In Shocking the Dark, the poet Robert Lowes does just that, illuminating and exploring some of the darkest chapters in American history. In “The Temple of the Lost Cause,” Lowes ruminates on a painting in a funeral home that depicted Robert E. Lee holding a sleeping white child and a Bible on his lap. Lowes examines how such portrayals of Confederate figures keep the “lost cause” of the Confederacy alive and well in the South: “Inside the gilt frame, the Lost Cause/ wasn’t lost, wasn’t subject to slaughter./ God’s leather-bound word guarded the boy.”

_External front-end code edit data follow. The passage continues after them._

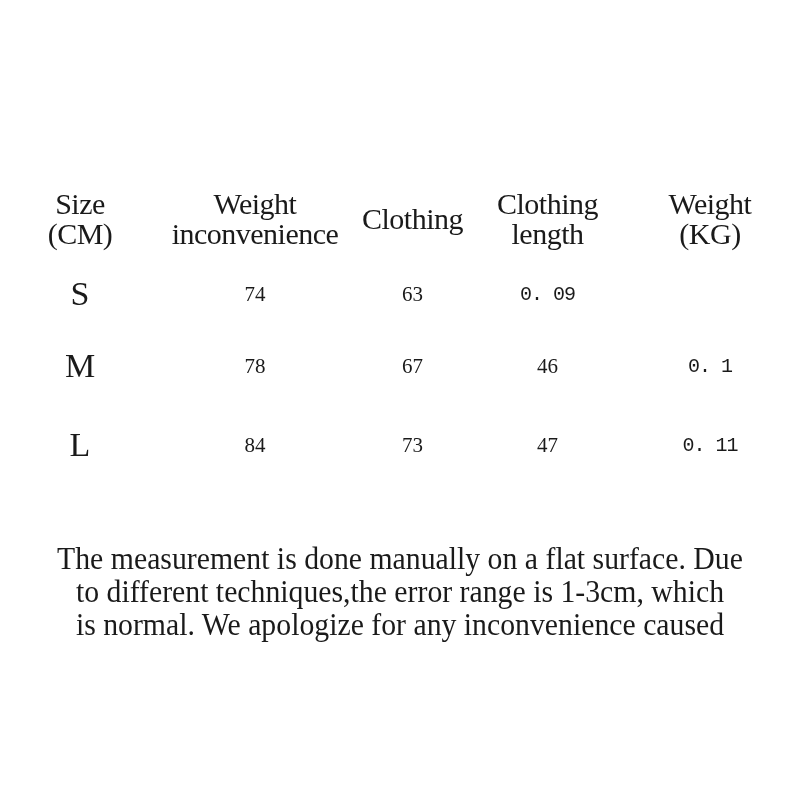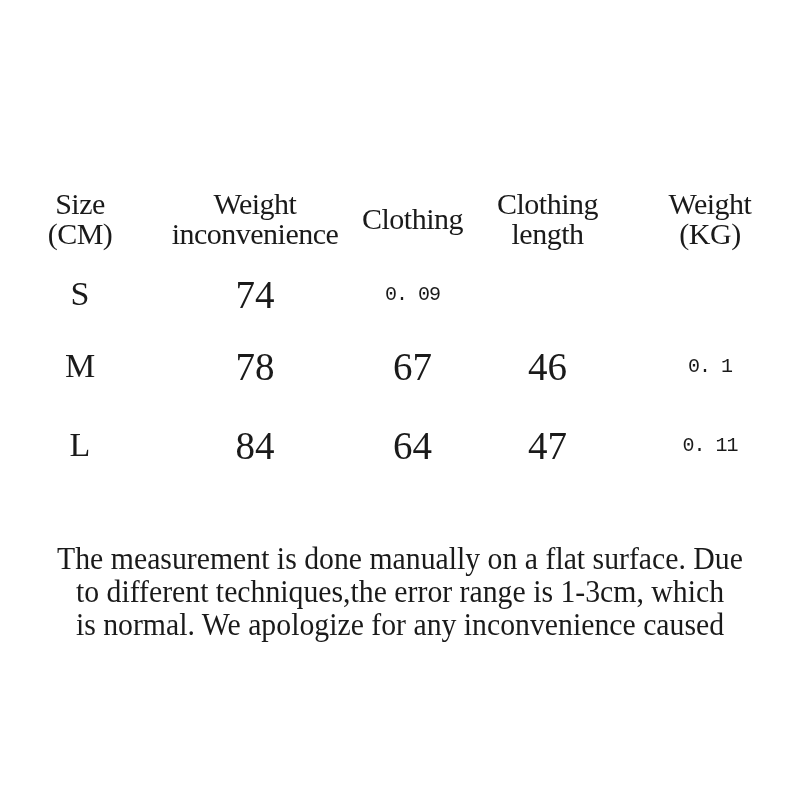--- a/index.html
+++ b/index.html
@@ -50,7 +50,7 @@
     font-size: 34px;
   }
   .num-cell {
-    font-size: 39px;
+    font-size: 21px;
     text-align: right;
   }
   .weight-cell {

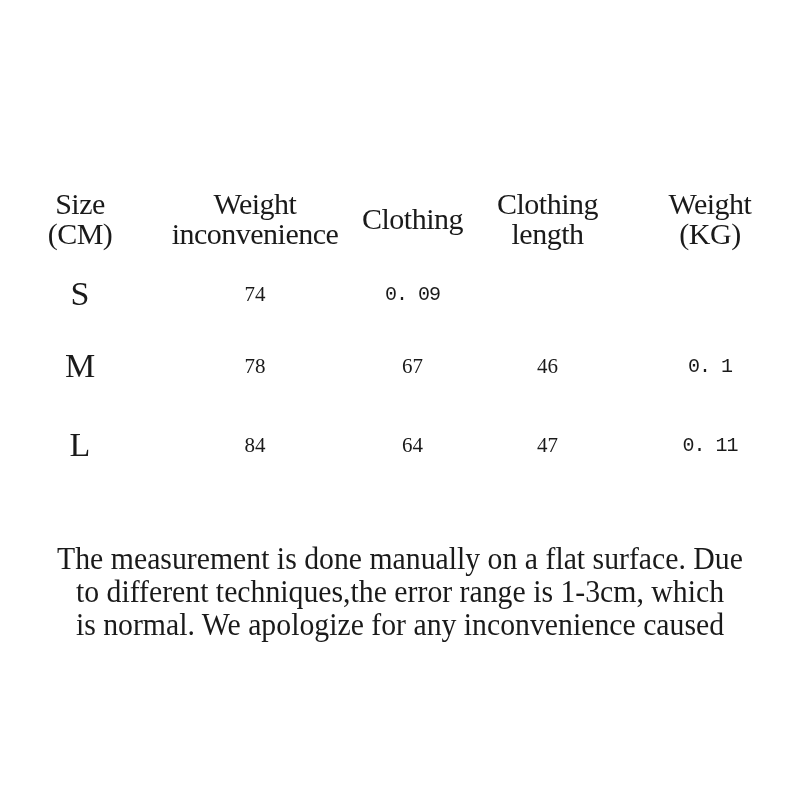--- a/index.html
+++ b/index.html
@@ -101,6 +101,7 @@
     <div class="grid data-row row-s">
       <div class="cell size-cell">S</div>
       <div class="cell num-cell">74</div>
+      <div class="cell num-cell">63</div>
       <div class="cell weight-cell">0. 09</div>
     </div>
 

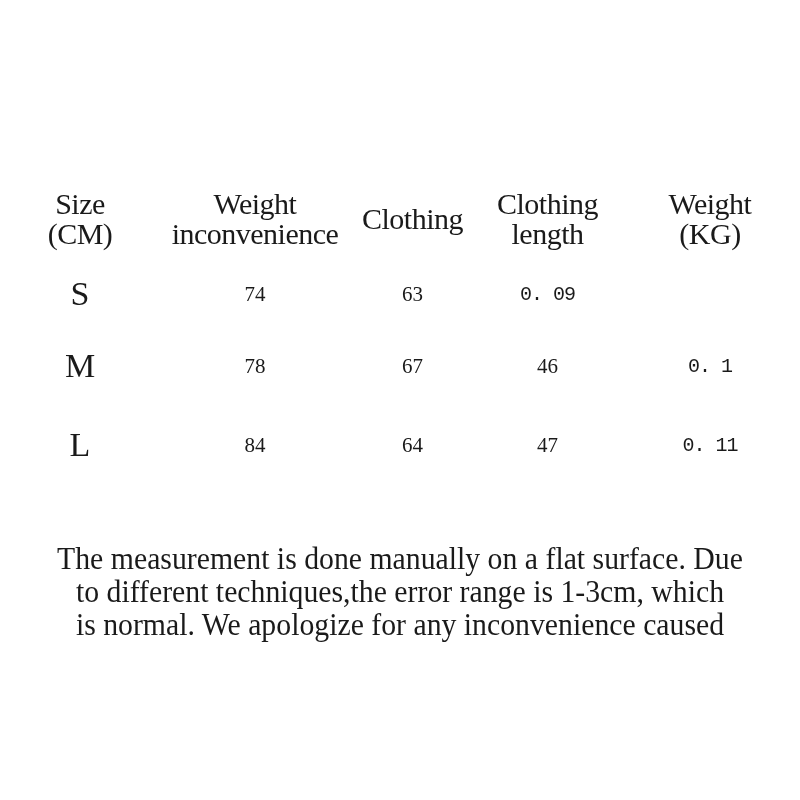--- a/index.html
+++ b/index.html
@@ -116,7 +116,7 @@
     <div class="grid data-row row-l">
       <div class="cell size-cell">L</div>
       <div class="cell num-cell">84</div>
-      <div class="cell num-cell">64</div>
+      <div class="cell num-cell">73</div>
       <div class="cell num-cell">47</div>
       <div class="cell weight-cell">0. 11</div>
     </div>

Along with the ruminations on Lee, Lowes features the Swiss-born German painter Paul Klee, who used his art to defy the Nazis. In other poems, such as a section called “Overnight Snow: Haiku and Senryu,” he speaks to the banality of American life: divorce, therapy, friends moving away, antidepressants, drinking coffee, making small talk with a waitress, passing a panhandler on the street and “the snowstorm I feared/ lovely/ coming down.”
—Grace Copps in America

This is a collection of longer form poetry, haiku, and senryū by Robert Lowes. The first section "Some Last Ditch" consists of 17 longer poems. The second section "Overnight Snow" is dedicated to 52 haiku and senryū, with four poems per page. My favorite haiku in this section are: (1) moose on the slope / staring down / at traffic, (2) swarming the yard / I thought was mine / a flock of grackles, and (3) frozen ground / pigeons nodding yes / to everything. Many of his haiku and senryū resonate with the section title by focusing on winter and Christmas scenes with family. The third section "After Paul Klee: Paintings" features longer poems inspired by this Swiss- born German painter. The fourth section "Next Exit" consists of mostly longer poems, but it also includes a haiku sequence titled "Fiftieth Class Reunion." The haiku in this sequence are mostly observational. This haiku stood out in the sequence for its strong emotional impact: stage-four survivor / the reflex of my hand / clutching his shoulder. His poem "The Goldfish" includes these two lines: A body electric, Whitman's pet, / shocks the dark with a flash of gold. Lowe's acknowledges the darkness of human life and suffering, yet he also disturbs the darkness in some of his poems through glimpses of light as Lowe's writes "with tongues of fire / and night visions as bright / as a thousand flood lamps." Lowes is a former journalist and was a reporter for Medscape Medical News. It's clear that his career background has informed some of his poetry as he writes about a range of socio-political issues, yet he has also found a philosophical voice in some of his poems as well. Readers will feel the shock reverberating throughout this book as Lowes wrestles with the psychological dimensions of human life.